Sheltering in place — 5 tips for spring cleaning this year
You (and maybe your family or roommates) are at home more than usual right now – might as well do something rewarding with all that time.
It’s just like Mary Poppins tells us: “In every job that must be done, there is an element of fun. You find the fun and – snap! – the job’s a game.”
OK, so maybe it would take more than a spoonful of sugar to entice you to scrub your toilet bowl. But these five tips should help make spring cleaning tasks in the time of coronavirus quarantines less dread-inducing and more of a piece of cake. You (and maybe your family or roommates) are at home more than usual right now – might as well do something rewarding with all that time.
1. Take advantage of having more time on your hands
Getting started with an annual cleaning project can be daunting: Where do you even start?
Fear not, fellow procrastinators. Melissa Maker, the founder of Canadian-based housekeeping service Clean My Space and author of “Clean My Space: The Secret to Cleaning Better, Faster – And Loving Your Home Every Day,” has some suggestions on how to get up and moving.
“We’re in the unique position right now where you don’t have to worry about getting it all done and running out and taking care of the other things you generally have going on,” Maker says. “This really is kind of a rare and unique opportunity to really take your time with things and spread it out ... (Feel) encouraged by the fact that you do have the time, so you can take on some of those projects you would otherwise shun for more exciting things.”
Here’s the order Maker suggests:
- Sweep the patio, walkways, clean light fixtures and patio furniture.
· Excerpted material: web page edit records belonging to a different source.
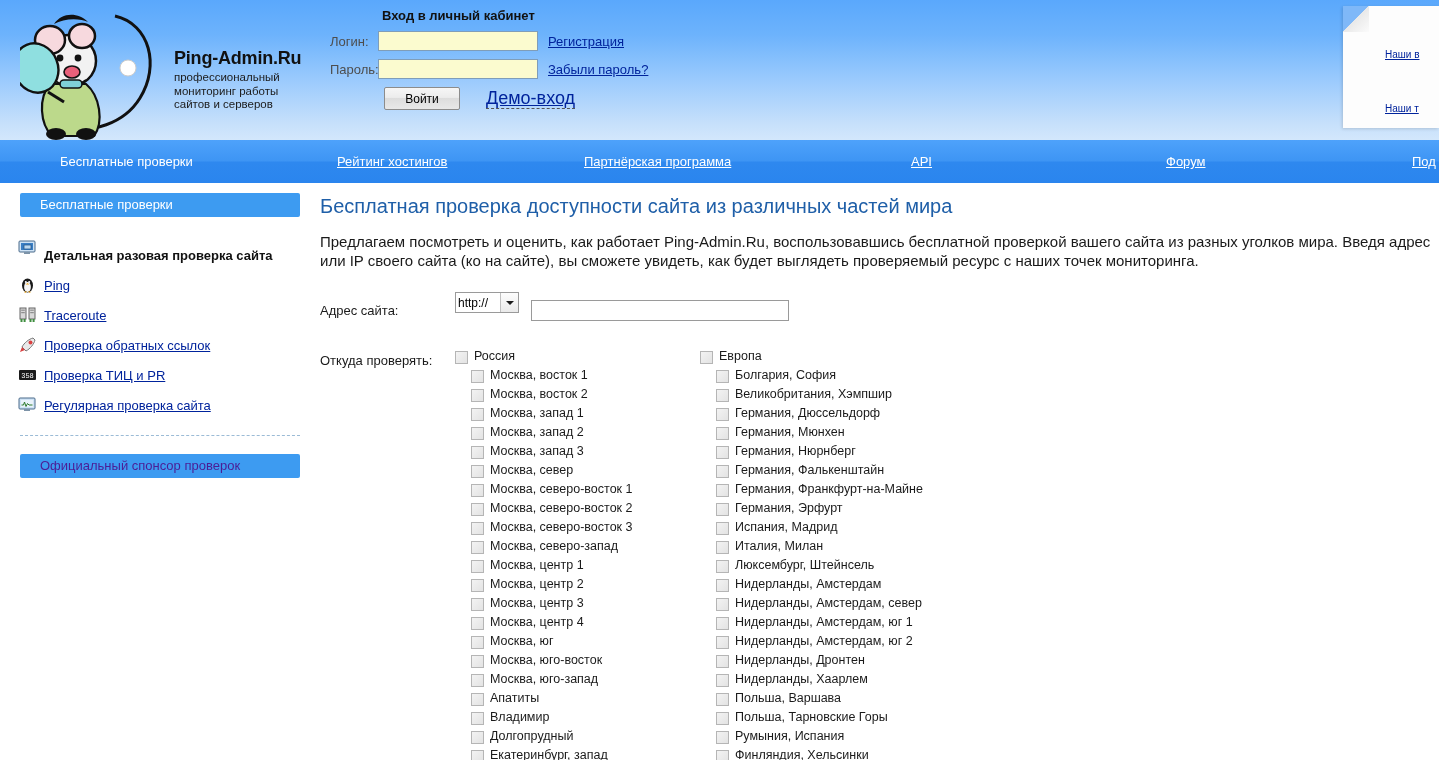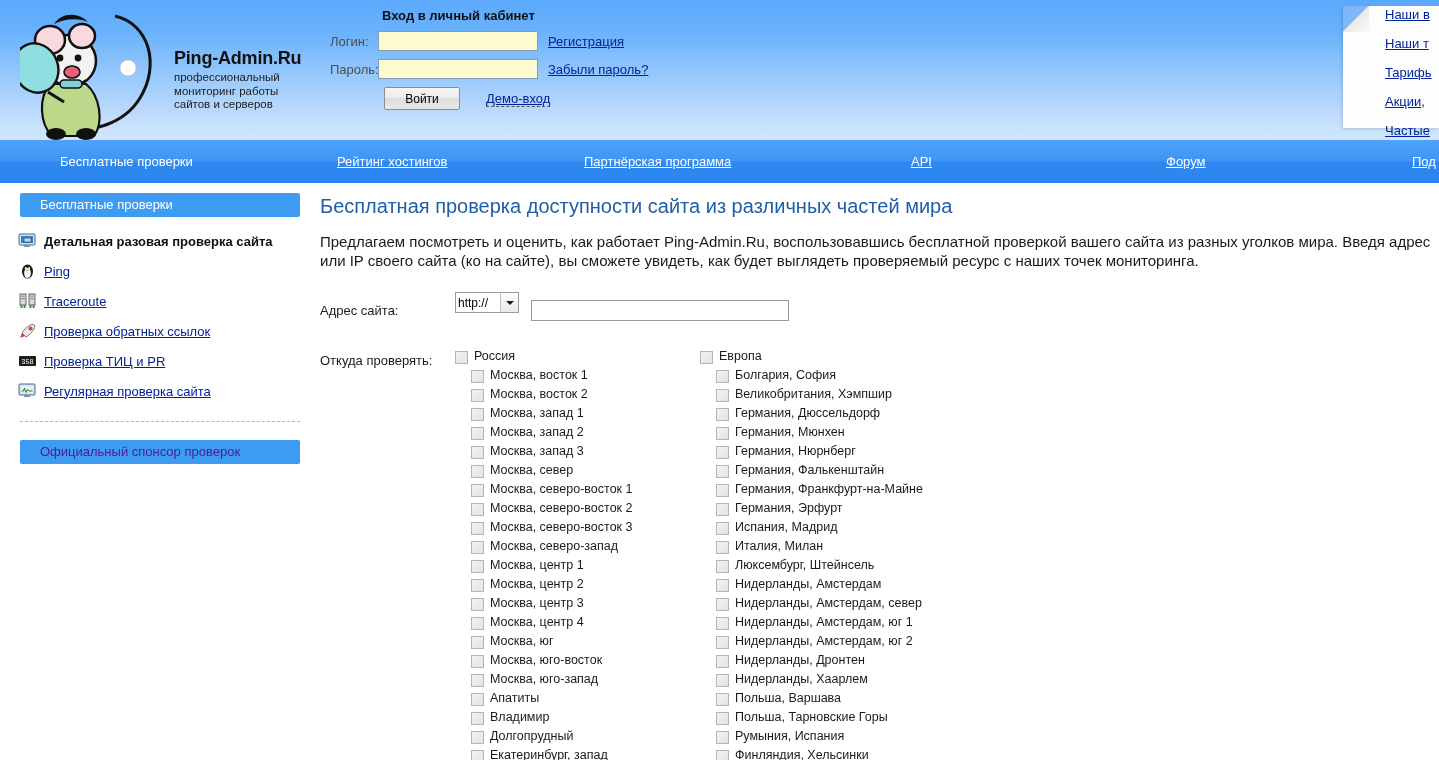--- a/index.html
+++ b/index.html
@@ -65,7 +65,7 @@
   .right-menu { position:absolute; right:0; top:8px; width:54px; overflow:hidden;}
   .right-menu a {
     display:block; color:#00239c; text-decoration:underline;
-    font-size:13px; line-height:14px; margin-bottom:15px; white-space:nowrap;
+    font-size:10px; line-height:14px; margin-bottom:15px; white-space:nowrap;margin-top:40px;
   }
 
   

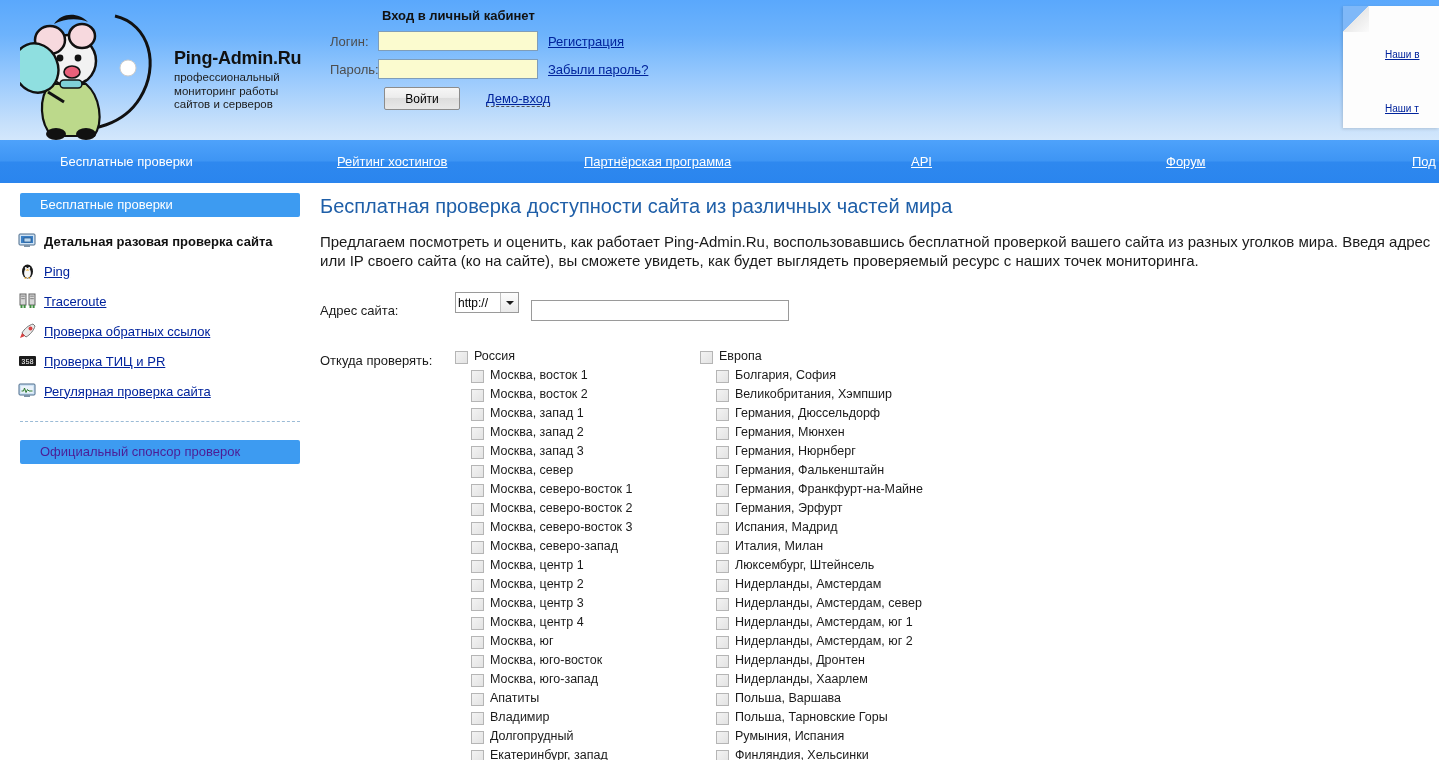--- a/index.html
+++ b/index.html
@@ -50,7 +50,7 @@
     font-family:"Liberation Sans", sans-serif; font-size:12px; color:#000;
     cursor:pointer;
   }
-  .demo-link { color:#333; border-bottom:1px dashed #555; text-decoration:none; font-size:13px; }
+  .demo-link { color:#333; border-bottom:1px dashed #555; text-decoration:none; font-size:18px; }
 
   
   .curl-panel {

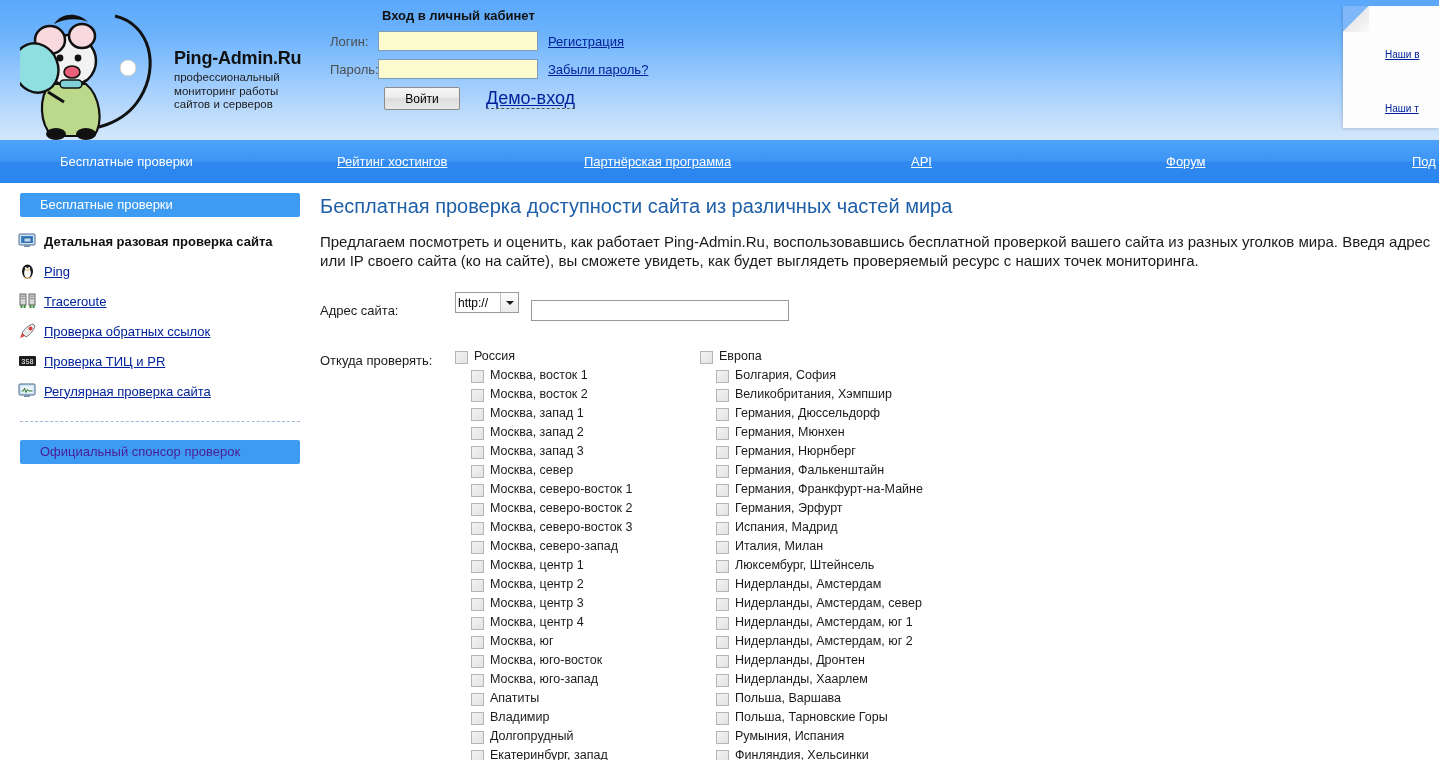--- a/index.html
+++ b/index.html
@@ -94,7 +94,7 @@
   .side-item { display:flex; align-items:center; margin-bottom:14px; font-size:13px; }
   .side-item .ico { width:19px; height:16px; margin-right:7px; flex:none; position:relative;}
   .side-item a { color:#00239c; text-decoration:underline; }
-  .side-item .plain { color:#111; font-weight:bold; }
+  .side-item .plain { color:#111; font-weight:bold;margin-top:15px; }
   .divider {
     margin:22px 20px 0 20px; border-top:1px dashed #9bbbd6; height:0;
   }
- Wash interior windows (this is a good one to get the kids to help with).
- Clean out closets, cupboards and the pantry.
- Change filters, check furnace, carbon monoxide and smoke detector systems.
- Deep-clean appliances and under the kitchen and bathroom sinks.
2. Make a to-do list, then divide and conquer
Start with a wish list of all the things at home you want to scrub, wash or tidy up. Then go from there, Maker recommends. You’ll figure out what’s feasible later, but for now, shoot for the moon.
“I try not to clean the whole house at once,” author and Clean Mama blogger Becky Rapinchuk says. ”I find that a cleaning routine that spreads the work out over the day, week or month is much more productive and keeps the house clean most of the time versus having to do a full house clean on the weekend, when you can’t stand it anymore or when someone is coming over.”
Coming up with a calendar for different tasks might also help make things less daunting. Rapinchuk recommends starting by wiping counters, vacuuming, running a few loads of laundry, putting away clutter and making beds. Once that’s taken care of, she likes splitting different chores into different days:
- Monday: Bathroom day.
- Tuesday: Dusting day.
- Wednesday: Vacuuming day.
- Thursday: Floor washing day.
- Friday: Catch up on anything from the previous days you didn’t get to.
- Saturday: Sheets and towels day.
- Sunday: Upkeep those basic starter tasks.
3. Channel your inner Marie Kondo (and have the kids join you)
Does that old knickknack still spark joy?
As organizer extraordinaire and Netflix star Marie Kondo recommends, go through your belongings (be it the contents of your closet, junk drawers or basement storage): If the item you’re holding doesn’t make you happy, it’s time to say goodbye.
Kondo previously told USA TODAY that this process is great to tackle with your kids (and a particularly good idea if you’re hanging out with them at home under quarantine).
“Some parents do say, ‘My children love everything, so they can’t really let go of anything.’ But actually you’d be surprised,” Kondo says. ”You’d be surprised to see how much (a child) would be able to let go of things after she sees a pile of things.”
And items don’t have to be falling apart to warrant getting rid of them – things still in good shape can be sold or donated to a thrift store. Let someone else enjoy your treasures if you don’t have a real purpose for them anymore.
4. Short on cleaning products? No problem
Even if you’re out of some household cleansers, you most likely have the right substitutes on hand.
For a DIY disinfectant, Maker combines one cup of water with one cup of rubbing alcohol (optional: about 20 to 30 drops of lavender or tea tree essential oils to increase antibacterial properties). For window washing, a mix of equal parts vinegar and dish soap works as well as commercial glass cleaners. Not only does it remove dirt and grease, but it kills odors and doesn’t leave streaks.
5. Don’t forget your before and after pictures
Nothing like the idea of a good before and after comparison to push you to get results. Snapping a few clutter-filled shots will make it all the sweeter when you get to the final, sparkling end. Even better: Text the before shot to a friend or family member for added accountability.
Or make a TikTok out of it, if you’re feeling hip. One trend that the social media app’s users are putting their own spin on: Take video a messy room, then throw what’s supposed to be an explosive (TikTokers get creative, using anything from a bottle of perfume to a tennis ball to a single shoe). Close the door just as an explosion sound effect goes off, then re-open the door to find a newly spotless room.
Cleaning may not be quite that easy IRL, but it does bring in that element of fun.